The records =>
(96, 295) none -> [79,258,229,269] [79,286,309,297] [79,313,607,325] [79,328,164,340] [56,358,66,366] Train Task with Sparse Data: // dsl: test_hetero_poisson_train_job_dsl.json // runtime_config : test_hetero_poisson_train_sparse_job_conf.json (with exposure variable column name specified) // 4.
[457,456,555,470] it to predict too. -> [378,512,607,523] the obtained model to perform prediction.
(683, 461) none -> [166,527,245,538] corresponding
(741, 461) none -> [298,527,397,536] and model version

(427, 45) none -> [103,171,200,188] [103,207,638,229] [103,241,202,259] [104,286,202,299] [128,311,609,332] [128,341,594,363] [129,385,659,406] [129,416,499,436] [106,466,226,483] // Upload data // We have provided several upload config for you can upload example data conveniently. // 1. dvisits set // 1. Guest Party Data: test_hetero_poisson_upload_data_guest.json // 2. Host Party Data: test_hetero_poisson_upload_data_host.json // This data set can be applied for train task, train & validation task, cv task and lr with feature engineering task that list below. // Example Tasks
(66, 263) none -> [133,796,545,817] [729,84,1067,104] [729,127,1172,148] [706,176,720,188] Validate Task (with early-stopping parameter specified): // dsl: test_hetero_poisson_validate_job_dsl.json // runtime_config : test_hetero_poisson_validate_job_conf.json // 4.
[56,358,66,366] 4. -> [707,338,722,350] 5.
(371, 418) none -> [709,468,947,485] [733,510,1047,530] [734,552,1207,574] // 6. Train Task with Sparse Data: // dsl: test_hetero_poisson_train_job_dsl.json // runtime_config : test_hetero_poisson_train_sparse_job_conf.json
...
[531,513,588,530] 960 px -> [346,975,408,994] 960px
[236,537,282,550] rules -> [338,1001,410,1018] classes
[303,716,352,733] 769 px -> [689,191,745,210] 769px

What you will do =>
Retype the entries above exactly, but only from the line containing "[56,358,66,366] 4. -> [707,338,722,350] 5." through the line containing "(371, 418) none", both included.

Answer to this problem =>
[56,358,66,366] 4. -> [707,338,722,350] 5.
(371, 418) none -> [709,468,947,485] [733,510,1047,530] [734,552,1207,574] // 6. Train Task with Sparse Data: // dsl: test_hetero_poisson_train_job_dsl.json // runtime_config : test_hetero_poisson_train_sparse_job_conf.json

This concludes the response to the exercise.